-- PROBLEM TO WORK ON --
Begin the copy at the line containing "MKOv4_0016 | SeqScore: 0.61 -> 0.69" in the data below and end it at the line containing "row MKOv4_0020: TGTCTACTACATCGAGATGG", keeping each line exact and leaving out pictures.

-- MATERIAL FOR THIS TASK --
======
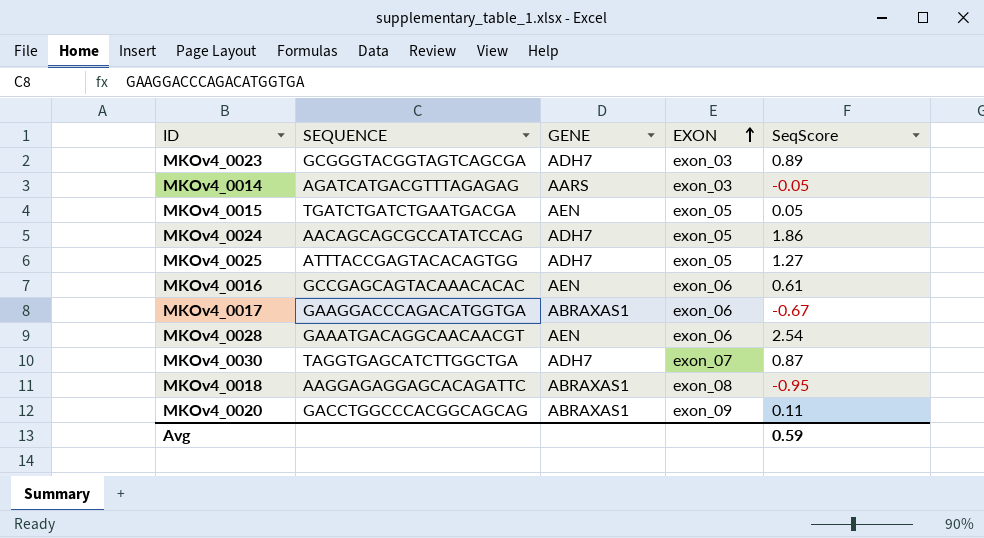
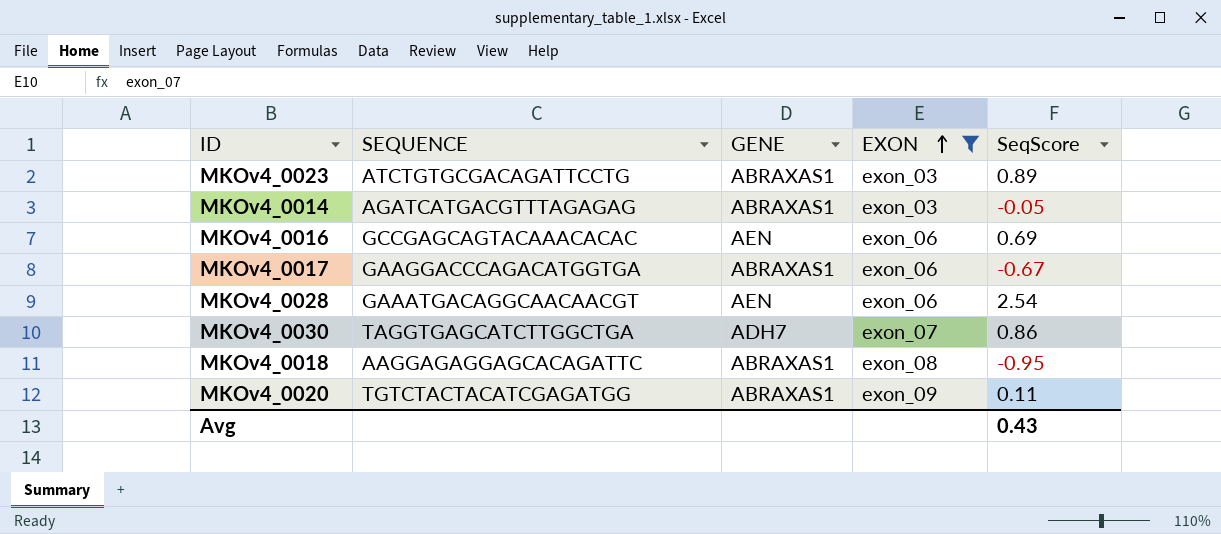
filter: none -> EXON != exon_05
MKOv4_0023 | SEQUENCE: GCGGGTACGGTAGTCAGCGA -> ATCTGTGCGACAGATTCCTG
MKOv4_0023 | GENE: ADH7 -> ABRAXAS1
MKOv4_0014 | GENE: AARS -> ABRAXAS1
MKOv4_0016 | SeqScore: 0.61 -> 0.69
MKOv4_0030 | SeqScore: 0.87 -> 0.86
MKOv4_0020 | SEQUENCE: GACCTGGCCCACGGCAGCAG -> TGTCTACTACATCGAGATGG
Avg | SeqScore: 0.59 -> 0.43

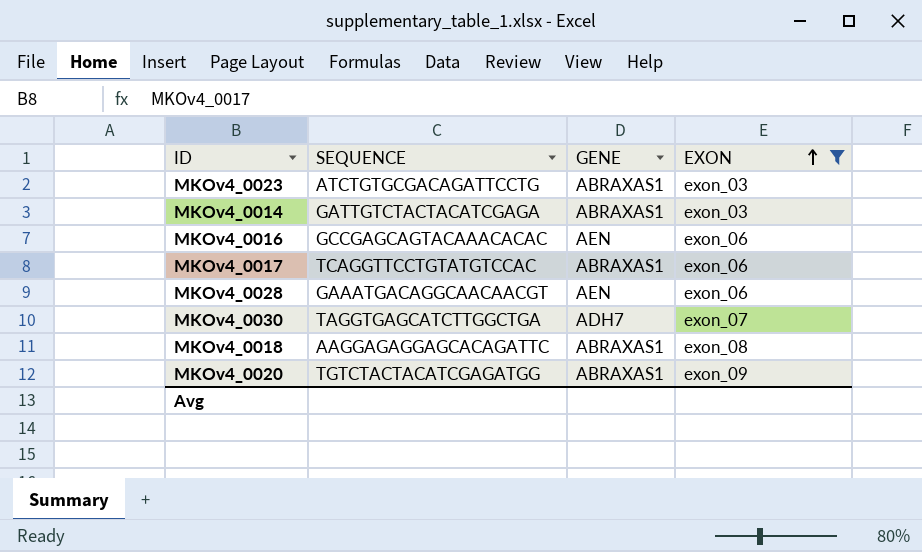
column SeqScore | position: 5 -> none
MKOv4_0014 | SEQUENCE: AGATCATGACGTTTAGAGAG -> GATTGTCTACTACATCGAGA
MKOv4_0017 | SEQUENCE: GAAGGACCCAGACATGGTGA -> TCAGGTTCCTGTATGTCCAC

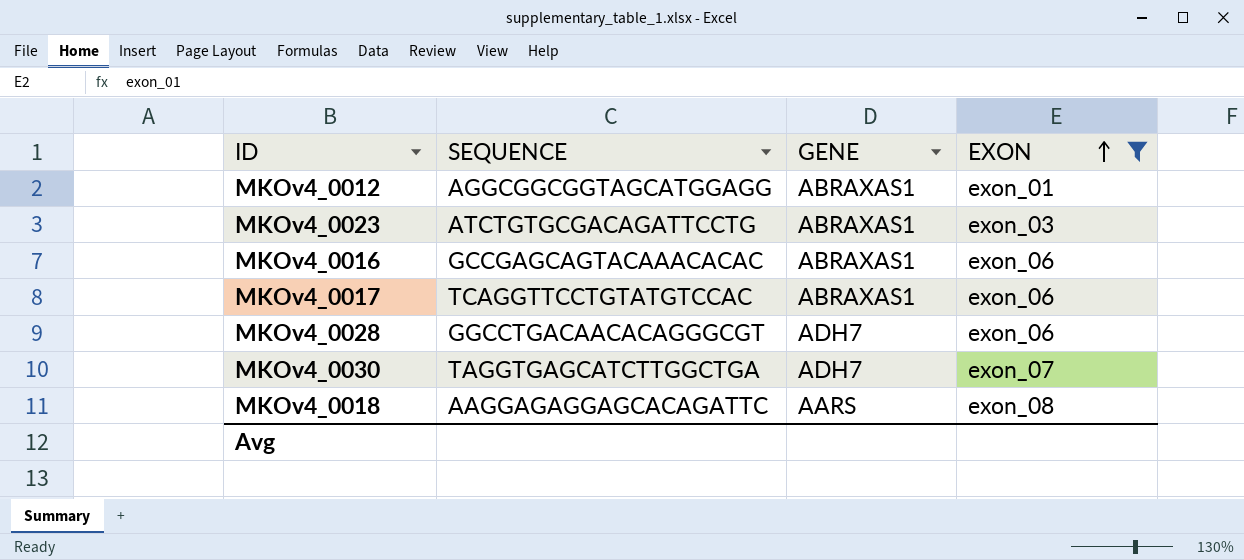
row MKOv4_0014: GATTGTCTACTACATCGAGA | ABRAXAS1 | exon_03 -> none
row MKOv4_0020: TGTCTACTACATCGAGATGG | ABRAXAS1 | exon_09 -> none
row MKOv4_0012: none -> AGGCGGCGGTAGCATGGAGG | ABRAXAS1 | exon_01
MKOv4_0016 | GENE: AEN -> ABRAXAS1
MKOv4_0028 | SEQUENCE: GAAATGACAGGCAACAACGT -> GGCCTGACAACACAGGGCGT
MKOv4_0028 | GENE: AEN -> ADH7
MKOv4_0018 | GENE: ABRAXAS1 -> AARS

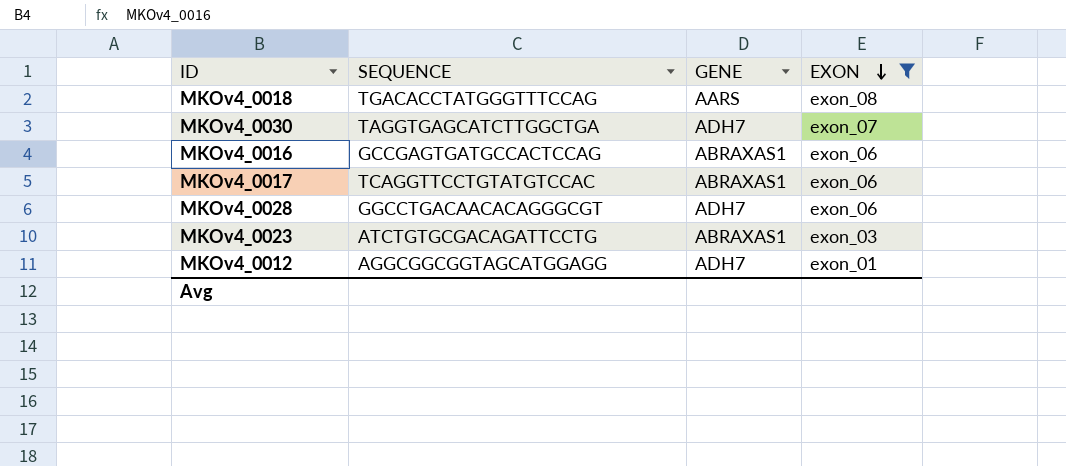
row order: EXON ascending -> EXON descending
MKOv4_0018 | SEQUENCE: AAGGAGAGGAGCACAGATTC -> TGACACCTATGGGTTTCCAG
MKOv4_0016 | SEQUENCE: GCCGAGCAGTACAAACACAC -> GCCGAGTGATGCCACTCCAG
MKOv4_0012 | GENE: ABRAXAS1 -> ADH7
======
-- ANSWER TO THE PROBLEM --
MKOv4_0016 | SeqScore: 0.61 -> 0.69
MKOv4_0030 | SeqScore: 0.87 -> 0.86
MKOv4_0020 | SEQUENCE: GACCTGGCCCACGGCAGCAG -> TGTCTACTACATCGAGATGG
Avg | SeqScore: 0.59 -> 0.43

column SeqScore | position: 5 -> none
MKOv4_0014 | SEQUENCE: AGATCATGACGTTTAGAGAG -> GATTGTCTACTACATCGAGA
MKOv4_0017 | SEQUENCE: GAAGGACCCAGACATGGTGA -> TCAGGTTCCTGTATGTCCAC

row MKOv4_0014: GATTGTCTACTACATCGAGA | ABRAXAS1 | exon_03 -> none
row MKOv4_0020: TGTCTACTACATCGAGATGG | ABRAXAS1 | exon_09 -> none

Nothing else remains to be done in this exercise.